Central Bank Governor praises move towards green economy
Central Bank Governor Cleviston Haynes
Barbados Central Bank Governor Cleviston Haynes believes the move by the Mia Mottley administration to be less dependent on fossil fuels is a step in the right direction
Addressing the Bank’s 2019 Biogas Conference at the Courtney Blackman Grande Salle, he said the Caribbean was especially vulnerable to the environmental degradation that fossil fuels cause, with global warming increasing the region’s susceptibility to the hazards of climate change.
“A recent IMF blog quoted scientists as warning that in the absence of mitigating actions, global temperatures may rise by more than four degrees Celsius above pre-industrial revolution levels by the end of the century. This phenomenon will lead to inundation of low-lying island states and extreme weather events, the scientists predict. The attendant beach erosion would bode ill for our main tourism industry.

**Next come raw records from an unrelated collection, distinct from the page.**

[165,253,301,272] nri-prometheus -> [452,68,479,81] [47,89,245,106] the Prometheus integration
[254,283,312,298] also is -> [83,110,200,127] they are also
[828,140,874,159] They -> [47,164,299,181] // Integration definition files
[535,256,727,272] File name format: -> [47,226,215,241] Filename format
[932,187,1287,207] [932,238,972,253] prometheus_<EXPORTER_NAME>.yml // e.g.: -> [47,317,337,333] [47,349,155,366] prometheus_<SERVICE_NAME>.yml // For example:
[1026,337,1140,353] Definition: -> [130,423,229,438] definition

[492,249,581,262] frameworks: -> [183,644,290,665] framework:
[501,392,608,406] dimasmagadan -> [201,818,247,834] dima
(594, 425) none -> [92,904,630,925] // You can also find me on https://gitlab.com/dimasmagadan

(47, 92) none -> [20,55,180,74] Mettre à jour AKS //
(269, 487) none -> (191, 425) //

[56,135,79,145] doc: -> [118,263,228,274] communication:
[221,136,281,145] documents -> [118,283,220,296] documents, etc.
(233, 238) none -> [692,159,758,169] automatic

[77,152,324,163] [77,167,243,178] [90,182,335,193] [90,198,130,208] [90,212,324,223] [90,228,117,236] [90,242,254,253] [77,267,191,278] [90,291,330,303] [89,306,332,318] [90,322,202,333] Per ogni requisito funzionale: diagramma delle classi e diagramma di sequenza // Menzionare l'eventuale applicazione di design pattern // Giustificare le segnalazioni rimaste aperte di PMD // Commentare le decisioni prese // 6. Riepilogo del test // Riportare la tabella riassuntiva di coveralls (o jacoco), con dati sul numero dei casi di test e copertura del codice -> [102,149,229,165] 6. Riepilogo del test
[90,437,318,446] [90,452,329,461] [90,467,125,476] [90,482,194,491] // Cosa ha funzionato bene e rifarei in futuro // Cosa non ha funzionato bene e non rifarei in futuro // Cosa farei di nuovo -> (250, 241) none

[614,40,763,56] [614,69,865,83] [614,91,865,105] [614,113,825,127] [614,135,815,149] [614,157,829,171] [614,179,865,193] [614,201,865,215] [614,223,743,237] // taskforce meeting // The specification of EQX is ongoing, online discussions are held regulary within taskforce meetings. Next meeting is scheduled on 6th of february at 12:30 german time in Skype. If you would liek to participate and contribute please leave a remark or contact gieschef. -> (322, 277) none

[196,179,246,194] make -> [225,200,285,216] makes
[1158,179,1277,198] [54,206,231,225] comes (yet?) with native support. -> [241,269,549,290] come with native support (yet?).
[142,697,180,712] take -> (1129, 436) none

”Indeed, we in the Caribbean are among the top 25 most vulnerable nations exposed to shifting weather patterns and global climate change. And we have already started to experience the extreme weather conditions about which scientists warn. We only have to flashback to Dominica 2017 and recall how Irma and Maria wrecked our neighbour. Those storms wiped out over 200 per cent of Dominica’s GDP in fewer than two days. That is an astronomical cost to pay and requires sustained coordinated global action to minimise the impact on small island economies like ours,” Haynes said.
The governor also noted that the conference, which focused on Biodigestion: Benefits to Barbados, was not only important, but opportune, and necessary given that the focus of the national energy policy on shifting to the use of renewables and cutting reliance on fossil fuels.
“The government has announced an ambitious goal of 100 per cent reliance on renewables for energy generation by 2030. It is ambitious because at present only an estimated four per cent to six per cent of our energy needs are being met by renewables. It is ambitious because the transition requires significant investments. But ambitious it needs to be so that we can promote greater energy security, enhance our long term competitiveness and address the negative spillovers that accompany the use of fossil fuels.
“. . . as we seek to promote greater stakeholder engagement in this process, it is important that we enhance our knowledge about how we can benefit from alternative energy sources such as solar, wind, hydro, and waste. We must see the shift to renewable energy in the context of leveraging our biological resources while building resilience: building environmental resilience, financial resilience, and economic resilience,” Haynes added.